Bitcoin’s Second Major Consolidation ‘Nearly Complete’ Amidst Tame Inflationary Pressures
Market participants continue to load up their bags & move their Bitcoin into storage; coins are moving to HODLers with very little history of selling.
Bitcoin is picking up momentum and inching closer and closer to its all-time high of $58,350 as President Joe Biden signed a $1.9 trillion relief bill into law that drives a risk-on rally in financial markets.
“Bitcoin’s resilience is proving to be the stuff of legend,” said Antoni Trenchev, managing partner and co-founder of crypto lender Nexo in London. “Every correction is an opportunity to reset and restart the move upwards.”
As Bitcoin makes its way to an ATH, we have a “solid” amount of on-chain support below the level as strong hands came in to buy the latest dip that took us to about $43,000 at the end of last month.
People are not only scooping off the coins faster but also moving them off the exchanges for self custody and in hopes for higher prices in the future.
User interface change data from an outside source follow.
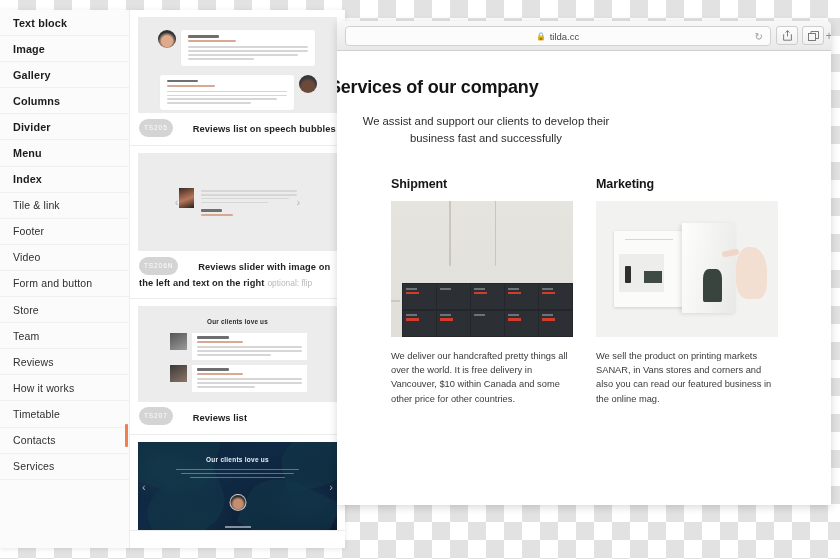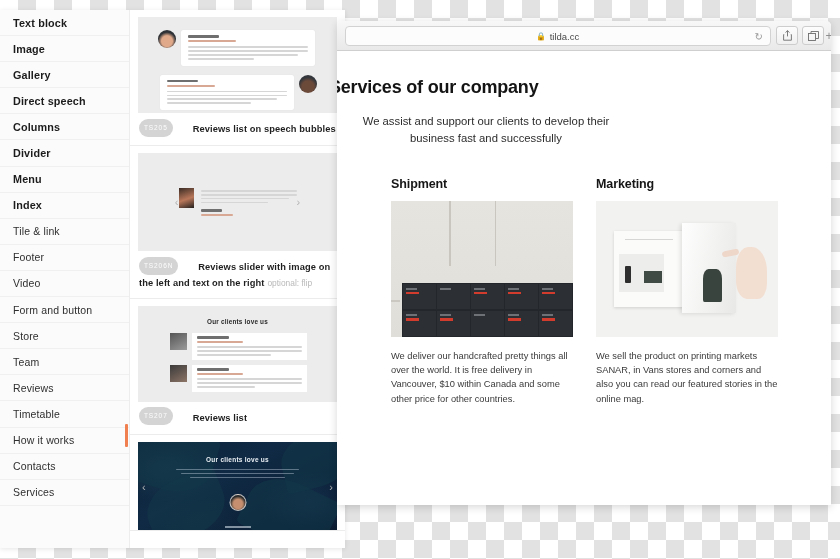"Direct speech" div.cat-item { html: <div> <span>Direct speech</span> </div> -> none }
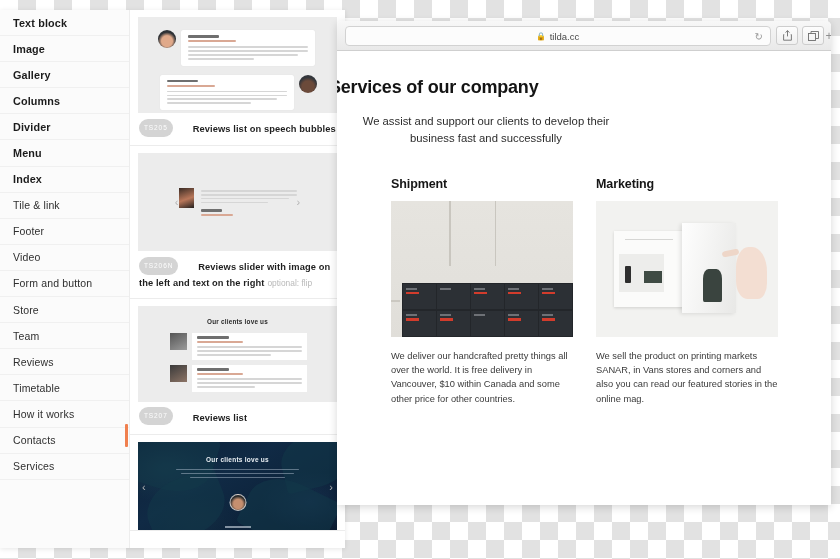"We sell the product on" div.col-text { text: stories -> business }
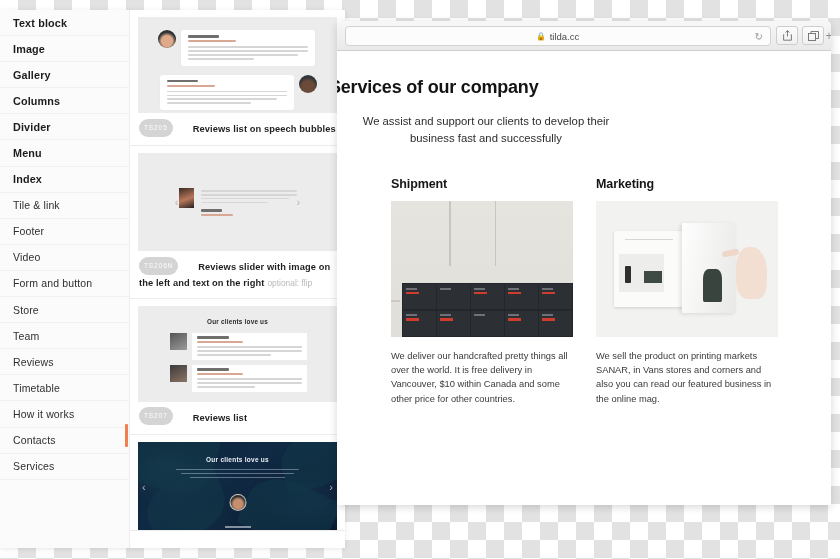"Timetable" div.cat-item { order: before "How it works" -> after "How it works" }
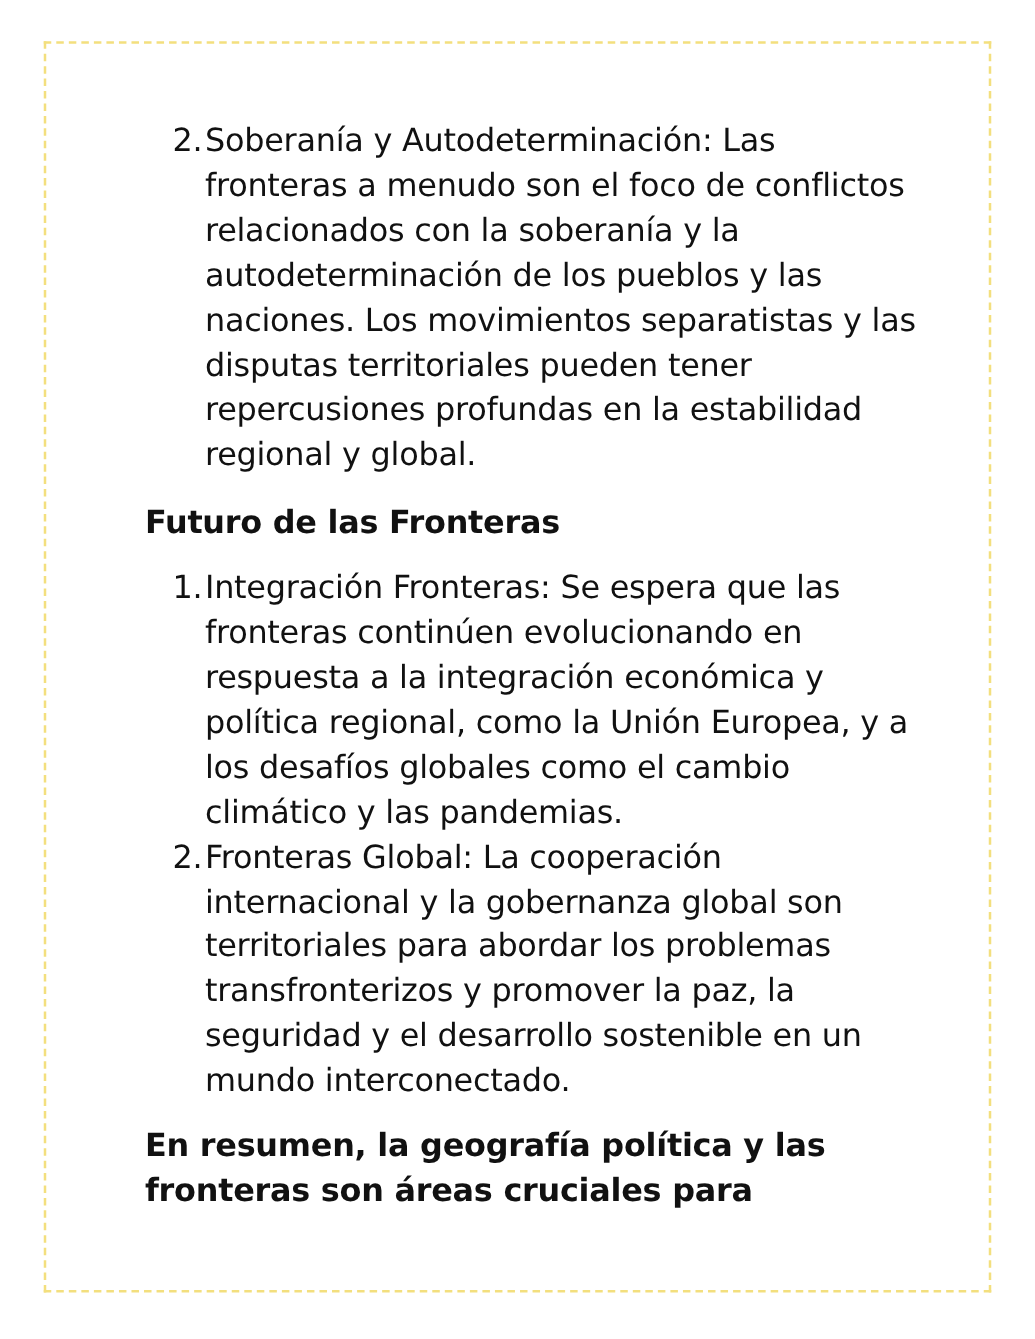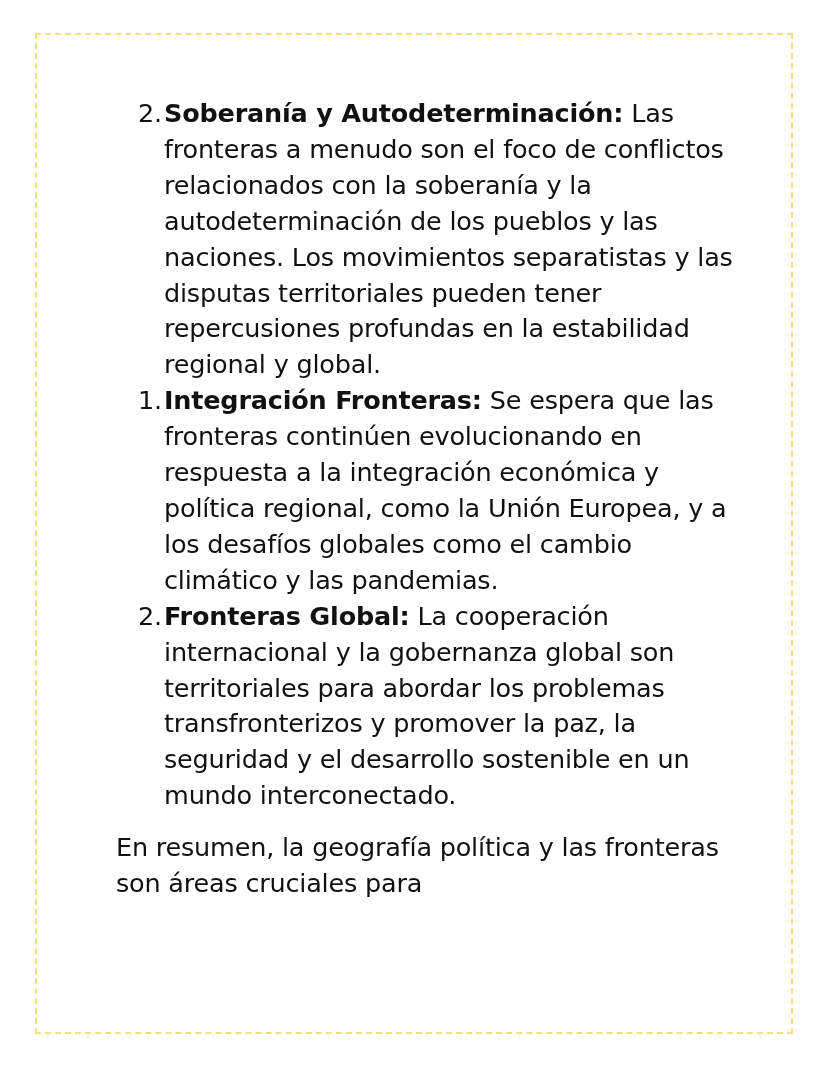"Soberanía y Autodeterminación:" .bold { font-weight: bold -> normal }
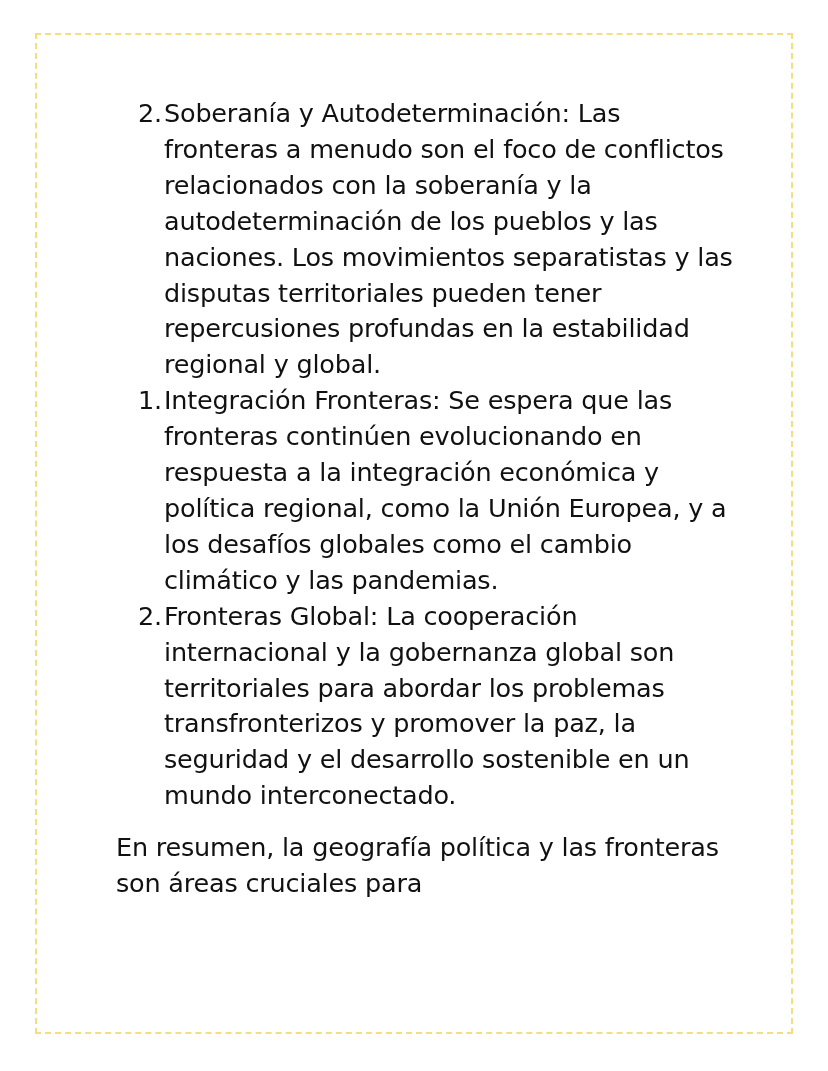"Futuro de las Fronteras" div.heading { html: none -> <div>Futuro de las Fronteras</div> }
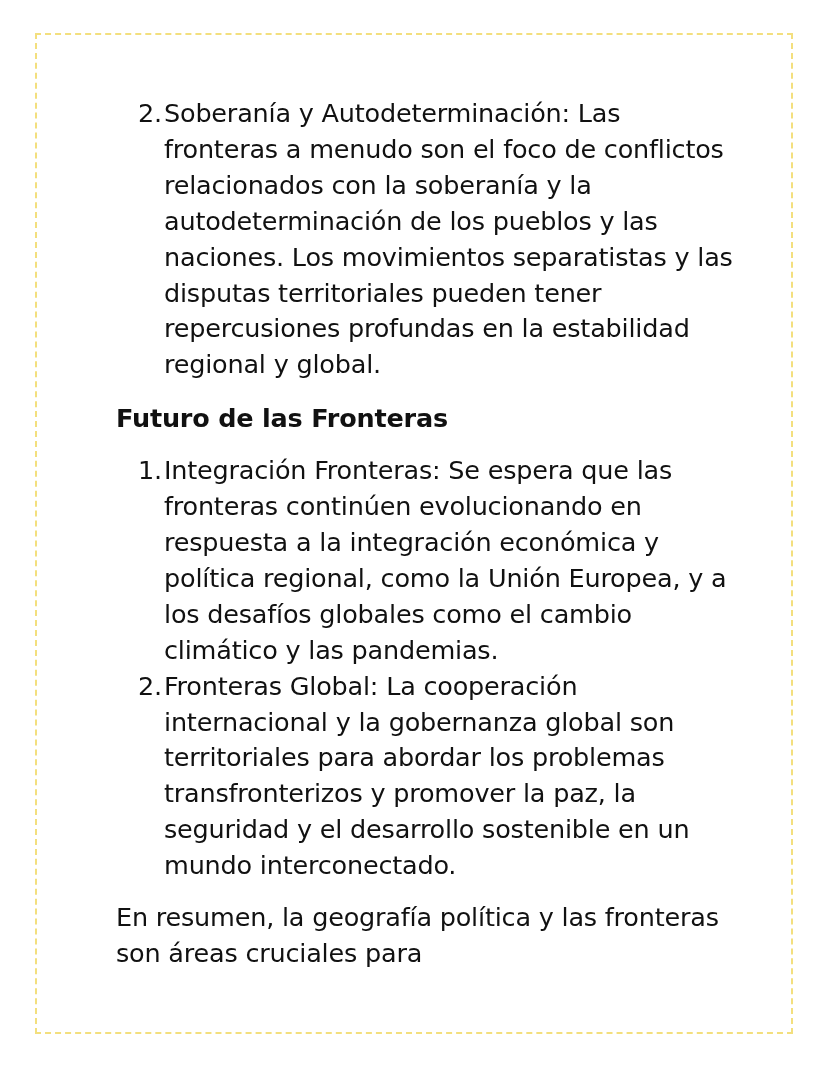"En resumen, la geografía política" .para { font-weight: none -> bold }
The percentage of Bitcoin supply on cryptocurrency exchanges is currently at a 37-month low at just about 13%.
According to Kraken Intelligence, “market participants continue to come to market, load up their bags & move their Bitcoin into storage.”
The recent sell-off actually saw coins moving to HODLers that have very little history of selling, said on-chain analyst Willy Woo.
“The second major consolidation of the 2021 bull market is nearly complete,” he added.
The gains in the cryptocurrency market that has the overall market cap soaring past $1.7 trillion came amidst the pretty tame broader inflationary pressures. The key measure of US consumer prices rose less than expected in February, as per the monthly inflation report.
“As long as the economy isn't moving, inflation is likely to remain low, despite the copious amount of new cash in the system,” wrote Mati Greenspan in his daily newsletter Quantum Economics.
The Labor Department said its consumer price index increased 0.4% last month after rising 0.3% in January. In the 12 months through February, the largest rise of 1.7% was seen since February 2020.
Meanwhile, gasoline prices increased 6.4% last month, accounting for half of the rise in CPI, on top of a 7.4% gain in January. Food prices only climbed 0.2% but are up 3.6% from Feb. 2020.
For its 2% inflation target, the Fed tracks the core personal consumption expenditures (PCE) price index, which is at 1.5%.
The inflation is not ticking up because “all the new money has not yet proliferated throughout the economy. A lot of it is either sitting dormant in bank accounts or increasingly being put to work in financial markets,” said Greenspan. And that is why we are seeing asset inflation but not of goods and services yet.
For the bond king Jeffery Gundlach, CEO of DoubleLine Capital, we could be looking at 4% inflation as soon as June or June that would eventually likely “spook the bond market.”
As we saw in the past couple of weeks, the sell-off in the bond market resulted in the Treasury yields to surge that weighed on risky assets, gold, and Bitcoin heavily.